Emma went to the bathroom and tapped on the door.  There was no response.  She then called upon the carpenters to break open the door.  It was they who discovered Irvin’s lifeless body in scalding hot water.  According to the coroner’s report, Irvin had died from accidental asphyxiation due to gas escaping from the unlit jet on the wall while the jets under the tub continued to heat the water in the tub ever hotter.

Emma was no doubt crushed.  Her life during the past six years had not been an easy one.  George Munson, her husband and a beloved physician, died on May 10, 1905, at the age of 42 leaving her to care for their four young children.  In 1910, she was living in Van Buren Township and working as a teacher.  What prompted her move to Bloomington and the opening of a boarding house is not known.

Within a few months of Irvin’s tragic death, Emma took her children and moved to Arizona.  In September 1913, Emma died there of tuberculosis leaving her children without a mother or father.  After some discussion, it was decided to transport the body back to Bloomington for burial in Rose Hill Cemetery at the side of her late husband.  Her son, Chester, and one of her three daughters accompanied the body on the long train home across country.

Upon the arrival of the remains, R. P. and Sarah (Sparks) Breeden, Emma’s parents, eagerly looked forward to gaze one last time upon the face of the daughter who they had not seen for some time.  There hopes to do this, however, were dashed by Emma’s brother-in-law, Dr.
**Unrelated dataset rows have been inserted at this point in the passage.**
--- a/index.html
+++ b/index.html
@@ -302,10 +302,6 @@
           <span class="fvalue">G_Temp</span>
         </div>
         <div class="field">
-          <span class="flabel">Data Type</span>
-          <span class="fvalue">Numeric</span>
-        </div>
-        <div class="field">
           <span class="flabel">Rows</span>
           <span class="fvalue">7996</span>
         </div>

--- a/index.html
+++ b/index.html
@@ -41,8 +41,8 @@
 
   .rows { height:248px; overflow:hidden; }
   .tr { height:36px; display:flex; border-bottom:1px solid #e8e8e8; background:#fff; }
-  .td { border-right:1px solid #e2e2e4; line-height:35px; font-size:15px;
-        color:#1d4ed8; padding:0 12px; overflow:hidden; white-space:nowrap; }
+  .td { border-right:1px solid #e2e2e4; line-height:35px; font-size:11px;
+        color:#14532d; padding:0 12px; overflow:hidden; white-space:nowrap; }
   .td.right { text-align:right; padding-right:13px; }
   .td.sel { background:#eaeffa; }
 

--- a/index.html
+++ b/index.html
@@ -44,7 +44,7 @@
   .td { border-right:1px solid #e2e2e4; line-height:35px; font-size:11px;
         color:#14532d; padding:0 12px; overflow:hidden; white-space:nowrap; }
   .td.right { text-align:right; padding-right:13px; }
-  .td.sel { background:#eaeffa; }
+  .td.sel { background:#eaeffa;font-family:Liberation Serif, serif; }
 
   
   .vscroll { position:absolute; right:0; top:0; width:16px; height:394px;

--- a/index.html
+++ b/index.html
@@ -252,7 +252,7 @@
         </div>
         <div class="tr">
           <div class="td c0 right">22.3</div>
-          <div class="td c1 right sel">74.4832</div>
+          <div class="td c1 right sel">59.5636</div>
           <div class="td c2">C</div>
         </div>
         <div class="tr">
William Munson, a Chicago physician who ordered the casket be kept closed.  R. P. appealed to Bloomington Circuit Judge Wilson who advised that him that parents had the right of control before the brother-in-law.  Wilson told him to repeat his request one last time, and if the casket was not opened he should take tools and open it himself.  It was then opened.
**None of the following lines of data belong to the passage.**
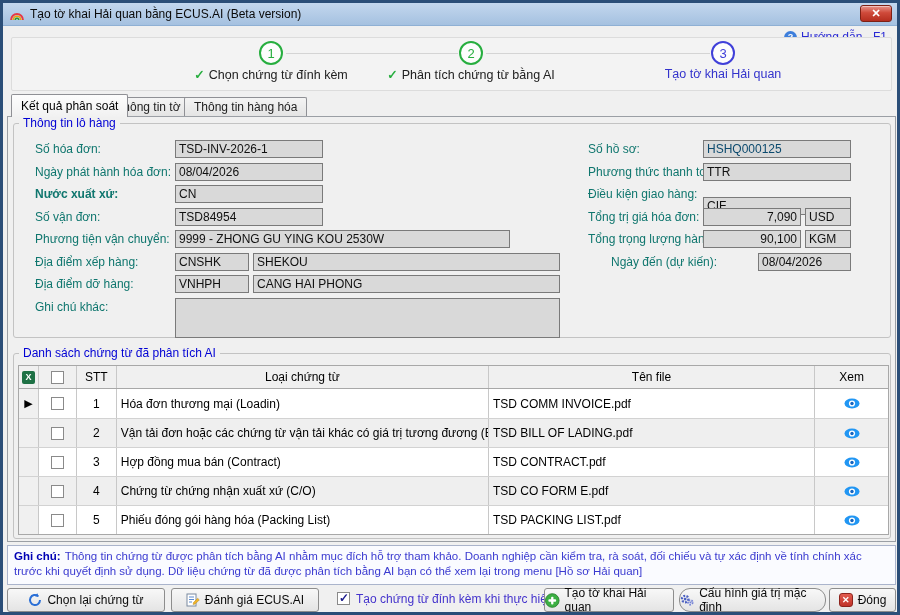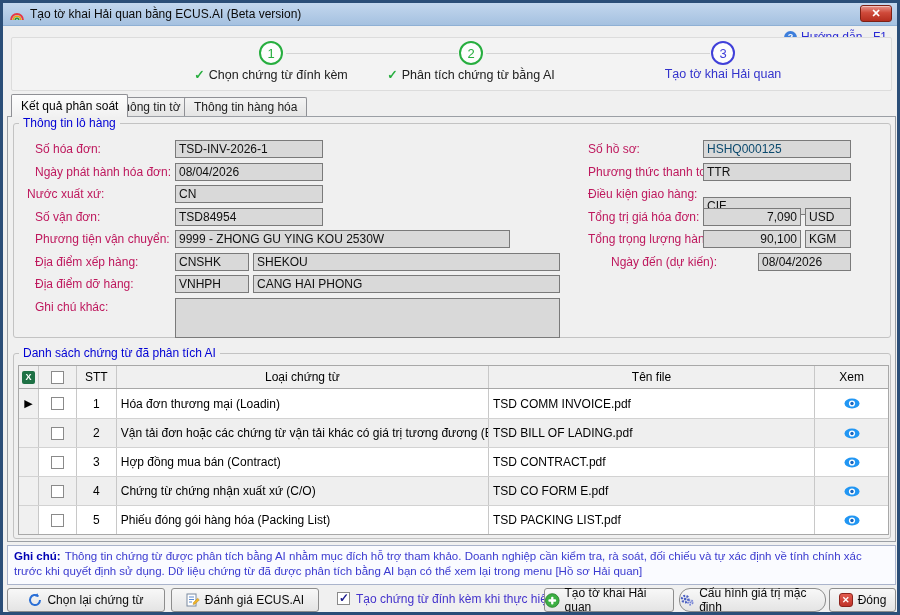--- a/index.html
+++ b/index.html
@@ -45,7 +45,7 @@
   .groupbox { position:absolute; border:1px solid #c3c3c3; border-radius:3px; }
   .group-legend { position:absolute; font-size:12px; color:#0000d4; background:#f0f0f0; padding:0 4px; z-index:2; }
   
-  .lbl { position:absolute; font-size:12px; color:#be185d; white-space:nowrap; }
+  .lbl { position:absolute; font-size:12px; color:#0f766e; white-space:nowrap; }
   .inp { position:absolute; height:18px; background:#d9d9d9; border:1px solid #7a7a7a; font-size:12px; line-height:16px; padding:0 3px; white-space:nowrap; overflow:hidden; color:#101010; }
   .inp.red { color:#0c4a6e; }
   .inp.num { text-align:right; }

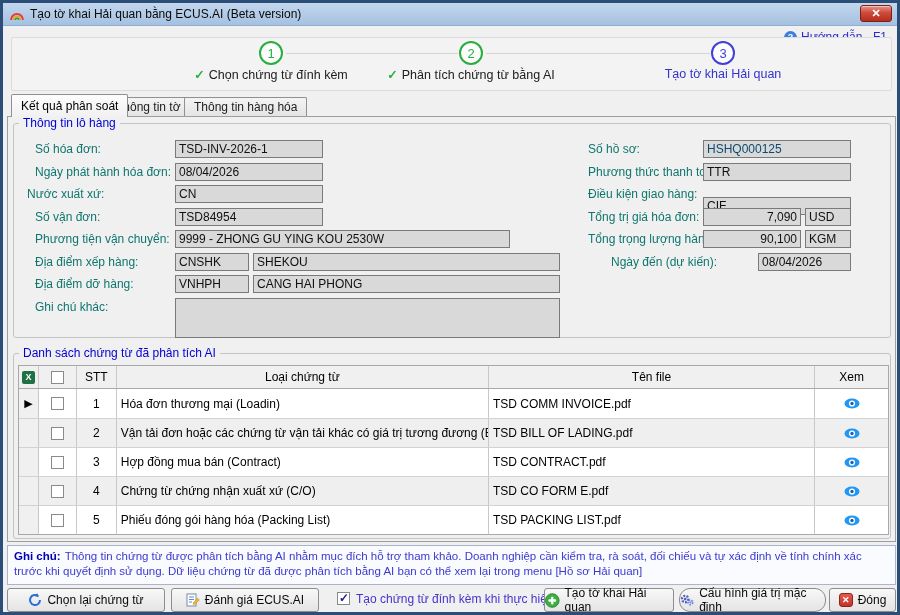--- a/index.html
+++ b/index.html
@@ -132,7 +132,7 @@
   <div class="lbl" style="left:32px; top:162px;">Ngày phát hành hóa đơn:</div>
   <div class="inp" style="left:172px; top:160px; width:148px;">08/04/2026</div>
 
-  <div class="lbl" style="left:24px; top:184px;">Nước xuất xứ:</div>
+  <div class="lbl" style="left:32px; top:184px;font-weight:bold;">Nước xuất xứ:</div>
   <div class="inp" style="left:172px; top:182px; width:148px;">CN</div>
 
   <div class="lbl" style="left:32px; top:207px;">Số vận đơn:</div>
There was one last tragedy in Emma’s life, one for which she was already gone.  Emma’s 19-year-old daughter, Julia, died in Arizona, in September 1917, the place where she had made her home since the death of her mother.  Although Bloomington relatives anticipated that Julia’s body would be returned to Monroe County for burial at the side of her parents, there is no evidence of her burial in Rose Hill.  Dr. William Munson was in charge of the burial arrangements.  Her final resting place is not known.

Sources:

Mosely Folding Bathtub from the Late 19th Century

Digital image of George Munson’s death record from the Monroe County, Indiana, Health Department available online at Ancestry.com.  Document dated May 10, 1905.

Washington (IN) Daviess County Democrat, May 27, 1911, p. 1.  “Tragedy in Emma Munson’s Home”

Logansport (IN) Daily Tribune, May 26, 1911, p. 1.

Indianapolis (IN) Star, May 24, 1911, p. 18.

Bloomfield (IN) News, September 11, 1913, p. 1.

Hammond (IN) Lake County Times, September 17, 1913, p. 3.

Bloomington (IN) Evening World, September 6, 1917, p. 1.